Joseph ascribed part of this blindness to the over-arching weight of “drive theory,” the premise proposed by Freud whereby a person’s motivations stem from her/his self-interest and survival needs. As such, behaviors and intentions can be understood “rationally,” and thus universalized. More recently – and to Joseph, more relevantly – theories of “relational models” have been put forward – in particular, arguments for viewing cultures as systems of relationships, rather than the attempt to understand a single “subject” in isolation of context.

Exploring relational models, Joseph suggested, allows for questions like: Is reason a social performance? and Is agency a social reaction? And through these questions, issues of motivations, intentions and agency can be better explored. If agency (the ability of the Arab woman to do whatever it is she does that makes her worthy of study) is shown in the result, Joseph questioned, then does agency actually encapsulate intentionality? Isn’t it, rather, that intentionality includes the before and the during of the process which leads the Arab woman to do whatever it is she does?
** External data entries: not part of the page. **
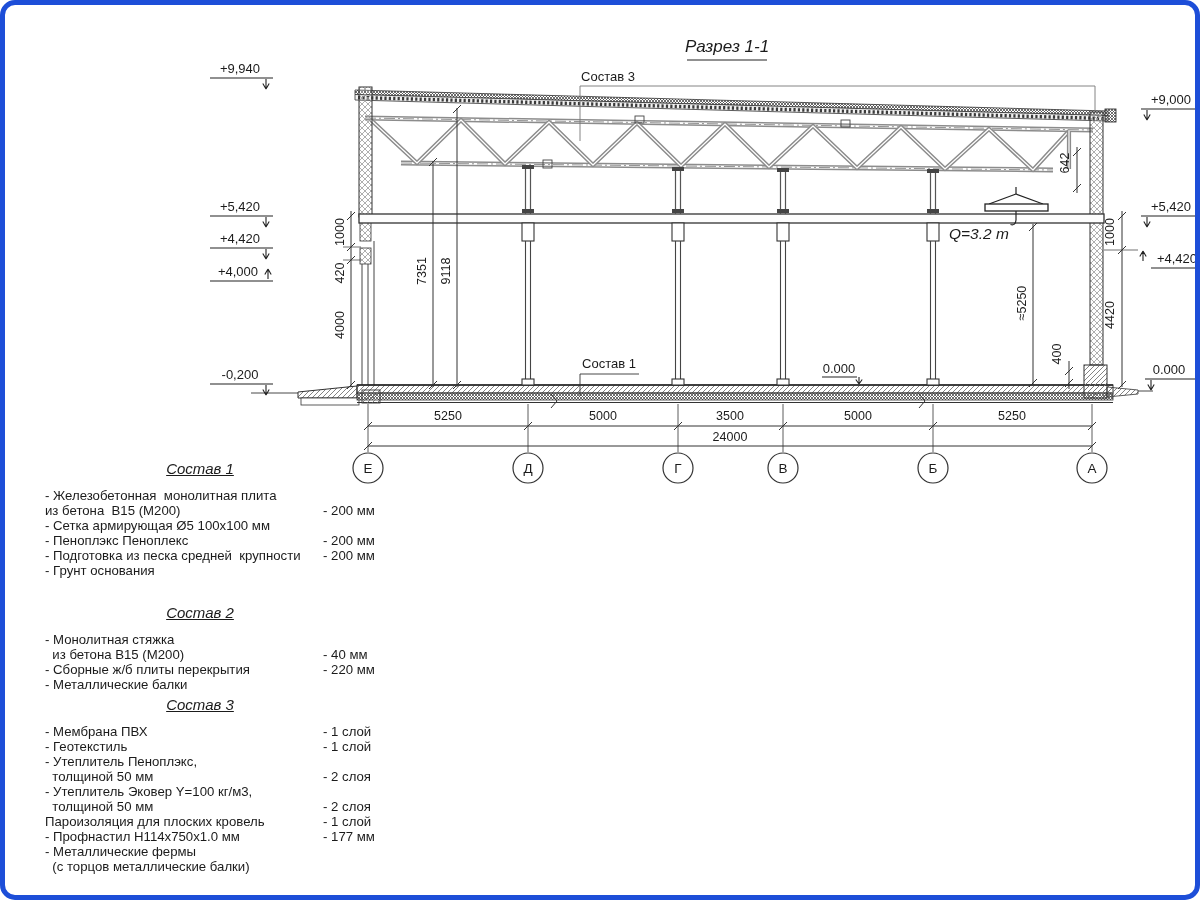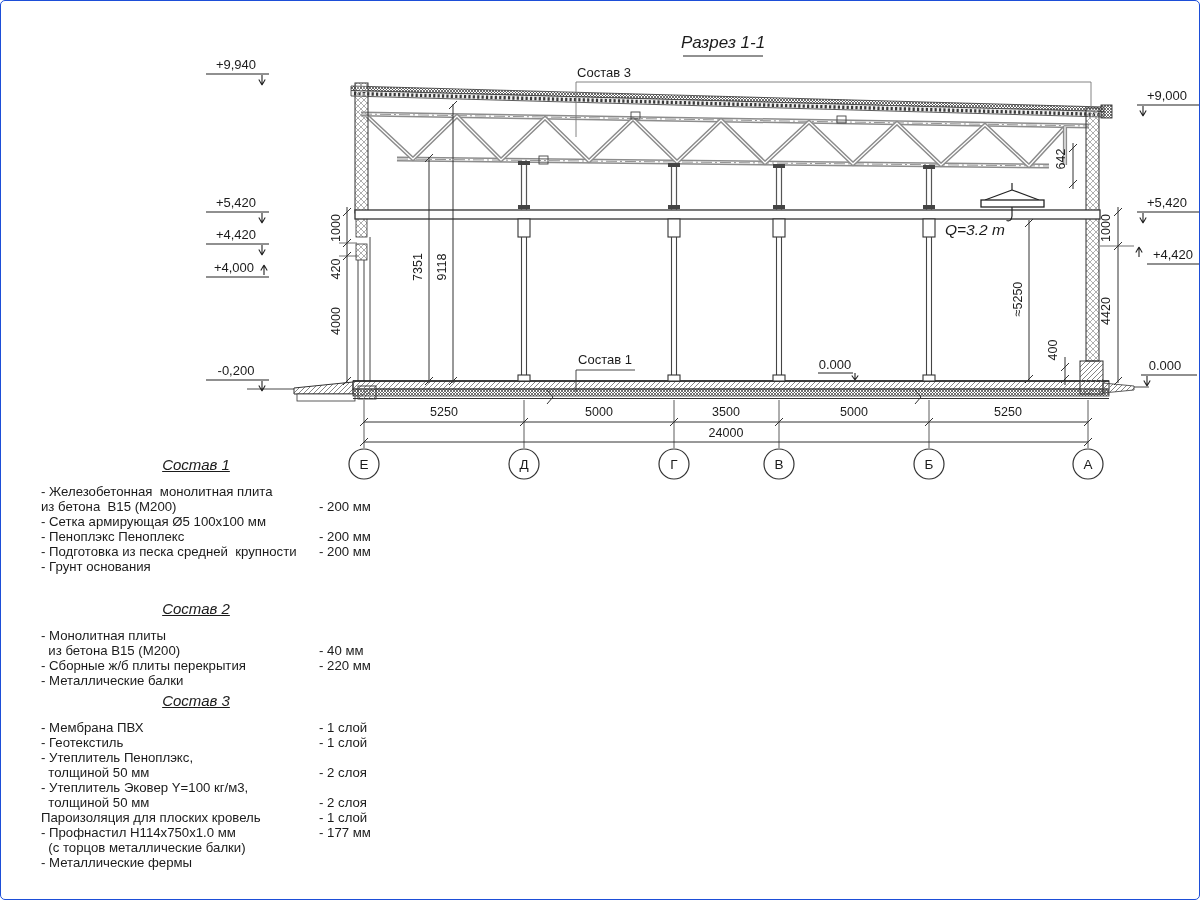--- a/index.html
+++ b/index.html
@@ -1,17 +1,17 @@
 <!DOCTYPE html>
 <html><head>
 <meta charset="utf-8">
 <style>
   html,body{margin:0;padding:0;background:#fff;}
   #page{position:relative;width:1200px;height:900px;background:#ffffff;
-        border:1px solid #1d4ed8;border-radius:5px;box-sizing:border-box;
+        border:5px solid #1d4ed8;border-radius:15px;box-sizing:border-box;
         font-family:"Liberation Sans",sans-serif;color:#1b1b1b;overflow:hidden;}
   svg{position:absolute;left:0;top:0;}
   svg text{font-family:"Liberation Sans",sans-serif;fill:#1b1b1b;}
   .c-block{position:absolute;width:330px;}
   .c-head{font-size:15px;font-style:italic;text-decoration:underline;
           text-align:center;width:310px;}
   .c-rows{margin-top:11px;}
   .c-row{position:relative;height:15px;}
   .c-name,.c-val{position:absolute;top:0;font-size:13.2px;line-height:15px;
                  white-space:pre;}
@@ -354,21 +354,21 @@
         <span class="c-name">- Грунт основания</span>
         <span class="c-val"></span>
       </div>
       </div>
   </div>
 
   <div class="c-block" style="left:40px;top:599px;">
     <div class="c-head">Состав 2</div>
     <div class="c-rows">
         <div class="c-row">
-        <span class="c-name">- Монолитная плиты</span>
+        <span class="c-name">- Монолитная стяжка</span>
         <span class="c-val"></span>
       </div>
         <div class="c-row">
         <span class="c-name">  из бетона В15 (М200)</span>
         <span class="c-val">- 40 мм</span>
       </div>
         <div class="c-row">
         <span class="c-name">- Сборные ж/б плиты перекрытия</span>
         <span class="c-val">- 220 мм</span>
       </div>
@@ -408,23 +408,23 @@
       </div>
         <div class="c-row">
         <span class="c-name">Пароизоляция для плоских кровель</span>
         <span class="c-val">- 1 слой</span>
       </div>
         <div class="c-row">
         <span class="c-name">- Профнастил Н114х750х1.0 мм</span>
         <span class="c-val">- 177 мм</span>
       </div>
         <div class="c-row">
+        <span class="c-name">- Металлические фермы</span>
+        <span class="c-val"></span>
+      </div>
+        <div class="c-row">
         <span class="c-name">  (с торцов металлические балки)</span>
         <span class="c-val"></span>
       </div>
-        <div class="c-row">
-        <span class="c-name">- Металлические фермы</span>
-        <span class="c-val"></span>
-      </div>
       </div>
   </div>
 
 </div>
 
 </body></html>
And what, then, actually motivates an Arab woman’s (or, really, anyone’s) intention to do something?

Joseph didn’t claim to provide any answers to these questions, but rather a caveat: that quite possibly before we can begin to better understand the Arab woman (as subject or otherwise), we need an entirely new vocabulary with which to approach, investigate and interact with – not the Arab woman as subject, but rather – our increasingly contextualized understanding of what and why we all do whatever it is we do.